Comment interpréter ces données ? Les auteurs soulignent qu'il n'est pas possible d'exclure l'existence de biais méthodologique. Par exemple, on peut imaginer que les malades ayant souffert ultérieurement d'un infarctus aient eu dans les années antérieures des signes cardiaques avant-coureurs, avec des douleurs thoraciques ou dans les membres supérieurs, interprétées comme étant des rhumatismes et traitées avec des anti-inflammatoires, alors qu'il s'agissait peut-être de douleurs d'angine de poitrine. Les auteurs soulignent cependant que leurs données sont compatibles avec d'autres enquêtes récentes ayant également suggéré un lien entre anti-inflammatoires et infarctus.


«Notre travail n'accrédite pas l'idée que seul le rofecoxib ou les coxibs en général majore le risque cardio-vasculaire, puisque nous observons les mêmes effets avec d'autres anti-inflammatoires, expliquent-ils en conclusion. Il s'agit d'un travail d'observation pouvant être sujet à certains facteurs de confusion. Nous pensons néanmoins que les interrogations sont désormais suffisantes pour que soit complètement reconsidérée la sécurité cardio-vasculaire de tous les anti-inflammatoires.»

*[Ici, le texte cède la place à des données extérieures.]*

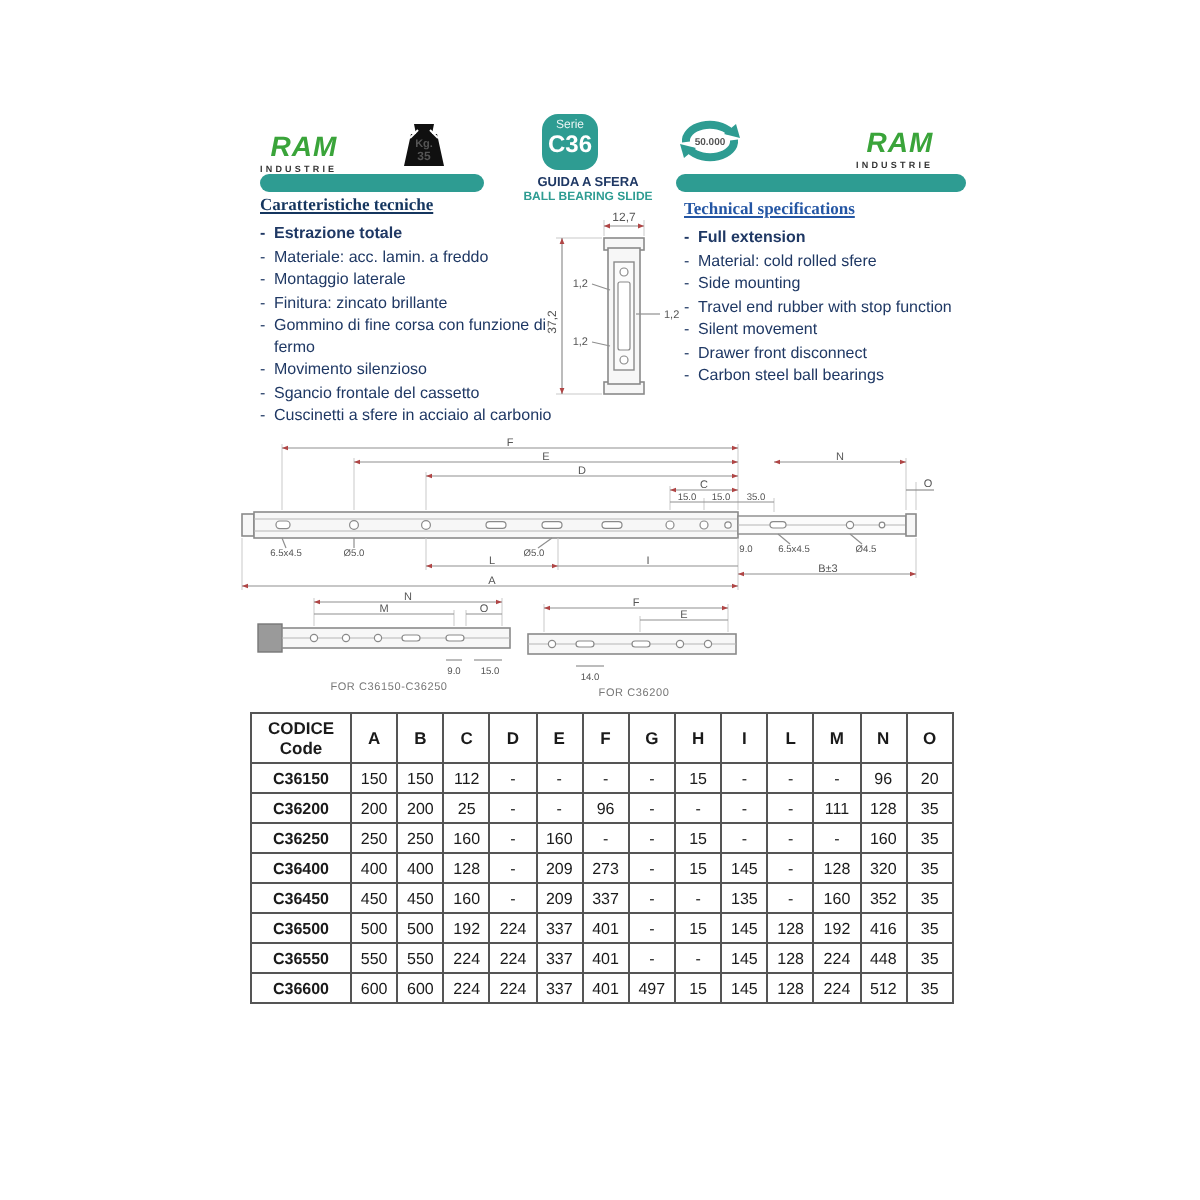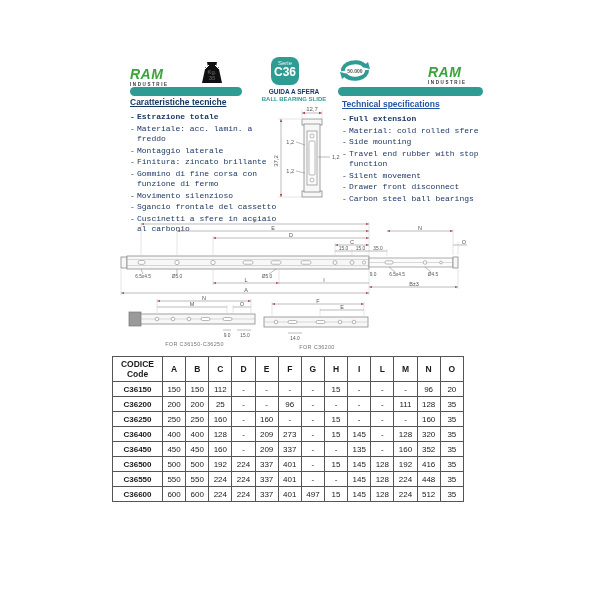"RAM" .brand { text-align: none -> right }
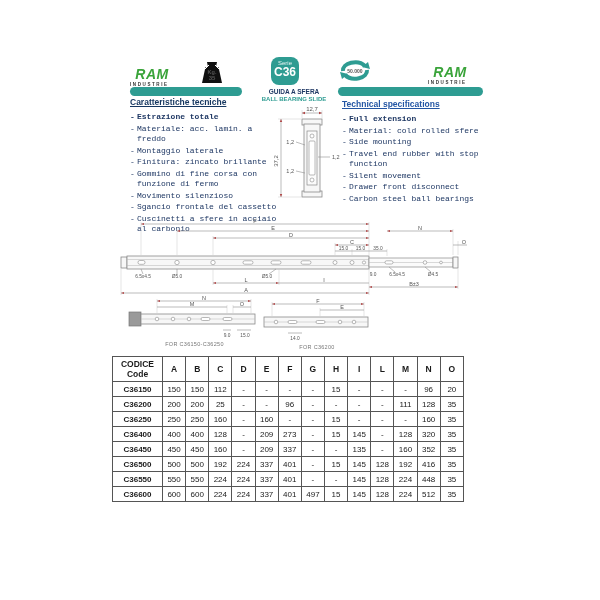"Caratteristiche tecniche" .spec-col h3 { font-family: none -> Liberation Serif, serif }
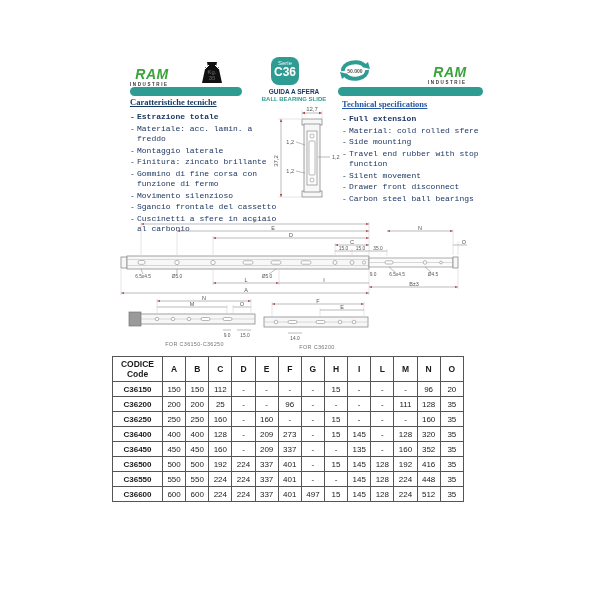"Estrazione totale" .spec-list { font-family: Liberation Mono, monospace -> none }
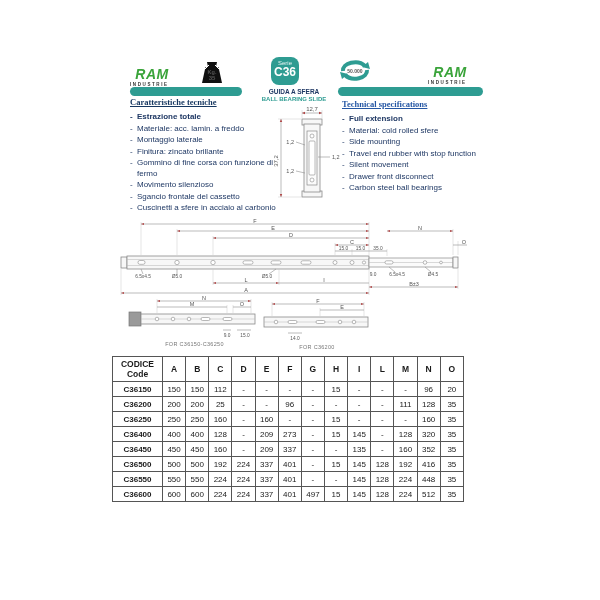"CODICE" .dim-table { left: 112px -> 125px }
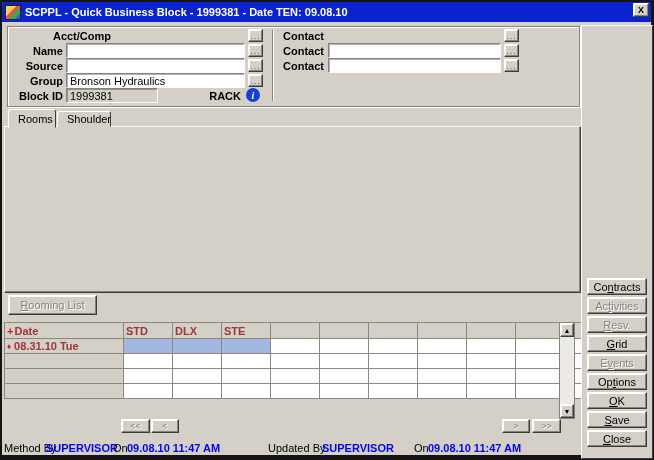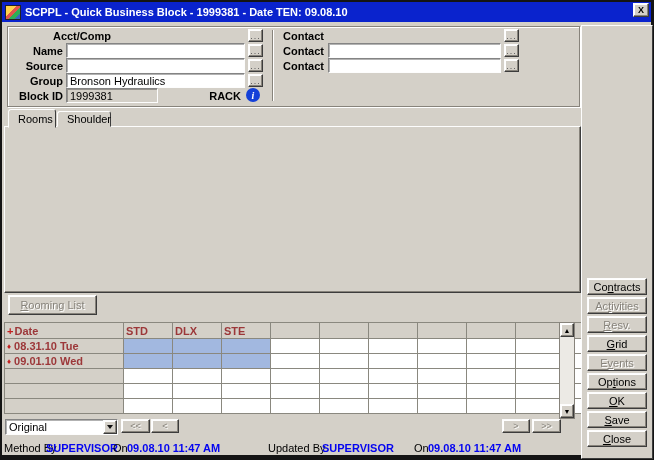"♦ 09.01.10 Wed" tr { html: <tr> <td><span>♦</span>09.01.10 Wed</td> <td></td> <td></td> <td></td> <td></td> <td></td> <td></td> <td></td> <td></td> <td></td> <td></td> </tr> -> none }
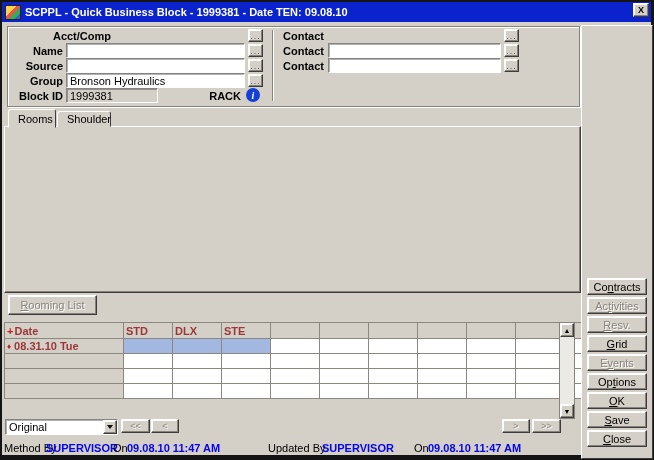"Original" div.combo { html: <div> <span>Original</span> <span></span> </div> -> none }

Selon le professeur Nicholas Moore, pharmaco-épidémiologiste (Bordeaux-II), cette étude est très importante, même si effectivement on ne peut pas exclure certains biais. «Cependant poursuit-il, il faut bien souligner que le risque cardio-vasculaire, en supposant qu'il soit accru avec les anti-inflammatoires, reste très faible. Dans ces conditions, il n'y a pas de raison d'affoler les personnes qui prennent ces médicaments.» De surcroît, ces travaux ont été menés dans des pays anglo-saxons, où le risque cardiaque de base est plus élevé qu'en France. L'équipe de Nicholas Moore vient d'ailleurs de boucler une vaste enquête française «Cadéus» portant sur plus de 46 000 personnes sous anti-inflammatoires. Les résultats, bientôt publiés, seraient plutôt rassurants : le taux de complications digestives serait très faible tant avec les coxibs qu'avec les autres anti-inflammatoires puisque les médecins y associent désormais très largement des protecteurs gastriques. Quant aux risques cardiaques, il ne semble pas différent selon les molécules utilisées, même si l'analyse sur ce point n'est pas encore achevée.


Ces données anglaises, si elles se confirment, devront inciter aussi à une analyse critique approfondie des «affaires» Vioxx et Celebrex, tant en ce qui concerne les campagnes de marketing démesurées lors de leurs lancements que les discours virulents au moment du retrait du Vioxx.